Sonradan yaşadıklarımdan içimde “keşke kabul etmeseydim” ukdesi kaldı!..
Tatvan’da görev yaptığım yıllardı... Tabur komutanım şark görevini tamamlayıp tayin olunca Kara Kuvvetleri Tayin Dairesinden (kendisi herhâlde müstakil kışla komutanı olmayı tercih ederek) yeni bir tabur komutanı atandı. Göreve başlamasından kısa bir süre sonra tabur komutanı beni yanına çağırdı.
“Elvan, geldiğimden beri farkındayım, Karargâh bölüğünü sen taşıyorsun. Tugay komutanı ile görüştüm. Onun yazılı emri ile seni bölük komutanlığına atamak istiyorum. Senin bölük komutanını da karargâha ikmal subaylığına alacağım, ‘ne dersin’ diye sorayım dedim. Hem senin için değişen bir şey olmaz. Belki daha iyi bile olur, bölüğü sen istediğin gibi yönetirsin” dedi.
Tugay komutanına da arz edildiğine göre iş zaten bitmişti, ne diyebilirdim, nasıl karşı çıkabilirdim.
“Güveninize layık olmaya çalışacağım komutanım” dedim. Öyle demeseydim sonuç değişir miydi? Bilmiyorum ama sonradan yaşadıklarımdan dolayı içimde “keşke kabul etmeseydim” ukdesi kaldı. Giderek sağlığımı da kaybetmeye başlamıştım. İşin ilginci, benim eski bölük komutanım bunu hiç gurur meselesi yapmadı. Büyük bir yükten kurtulduğuna seviniyor, rahatına bakıyordu.

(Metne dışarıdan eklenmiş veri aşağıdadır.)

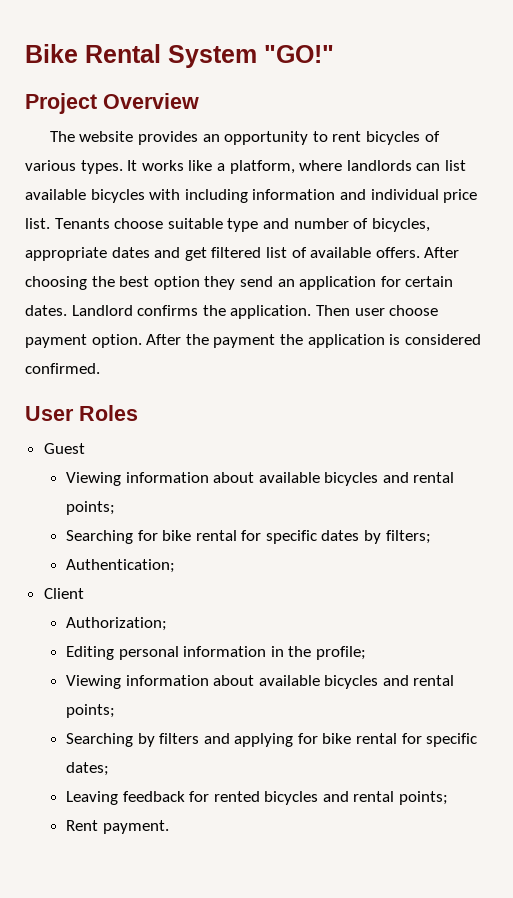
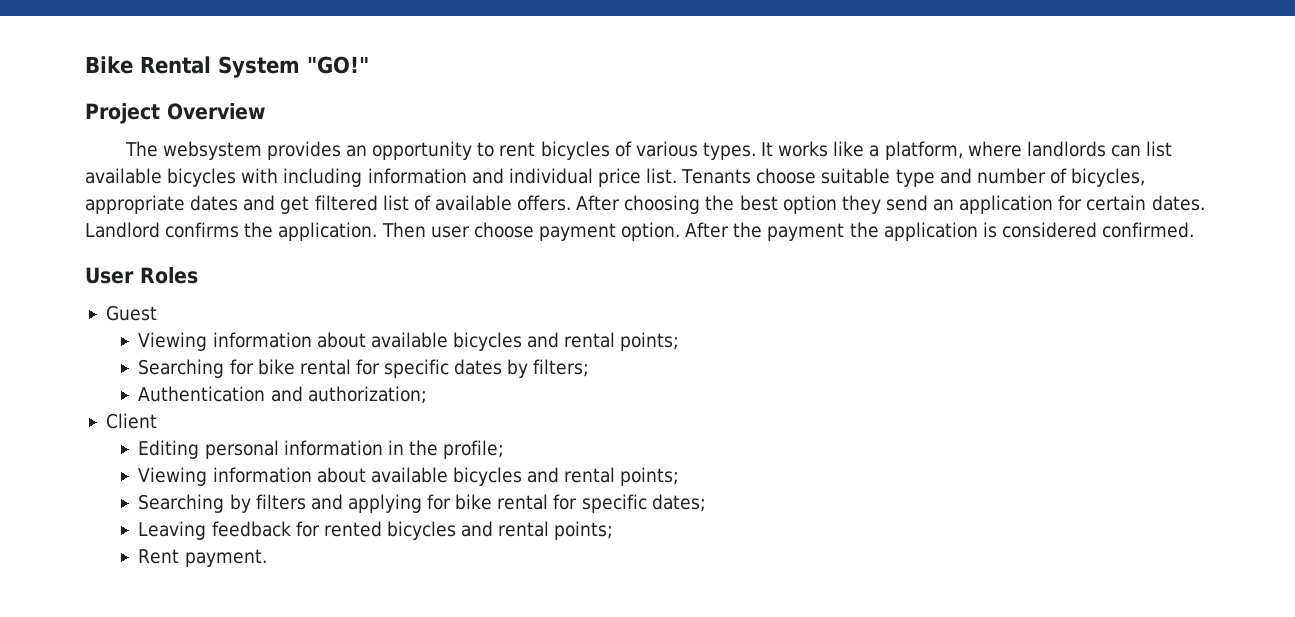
- The website provides an opportunity to rent bicycles of various types.
+ The websystem provides an opportunity to rent bicycles of various types.
- Authentication;
+ Authentication and authorization;
- Authorization;

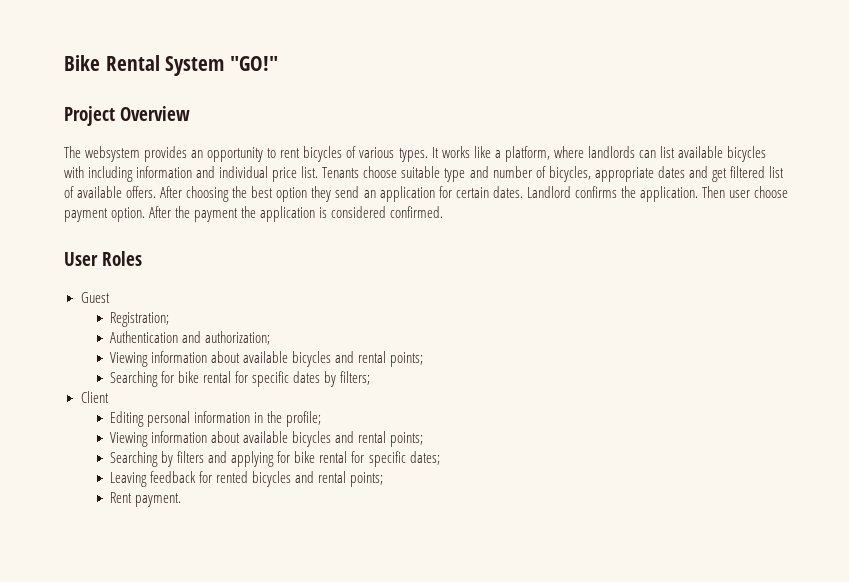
+ Registration;
+ Authentication and authorization;
- Authentication and authorization;

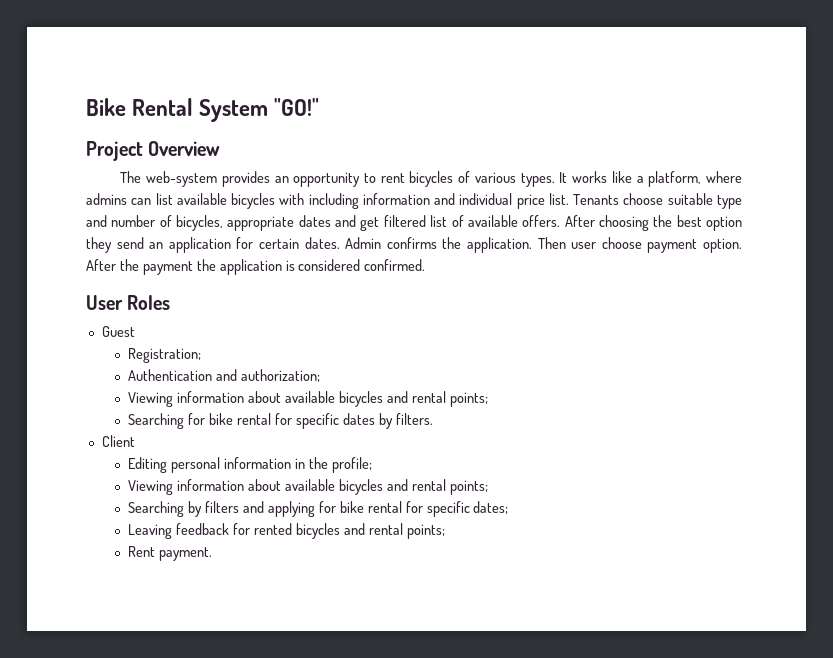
- The websystem provides an opportunity to rent bicycles of various types.
+ The web-system provides an opportunity to rent bicycles of various types.
- It works like a platform, where landlords can list available bicycles with including information and individual price list.
+ It works like a platform, where admins can list available bicycles with including information and individual price list.
- Landlord confirms the application.
+ Admin confirms the application.
- Searching for bike rental for specific dates by filters;
+ Searching for bike rental for specific dates by filters.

Birliğin bulunduğu Rahva bölgesinin fiziki şartlarından bir nebze bahsetmiştim. Metrelerce yükselen karda birliğe gidiş ve gelişlerimiz bile çok zor oluyordu. Kullandığımız servisi görseniz, belki Türkiye’de başka birlikte öyle servis aracı yoktur dersiniz.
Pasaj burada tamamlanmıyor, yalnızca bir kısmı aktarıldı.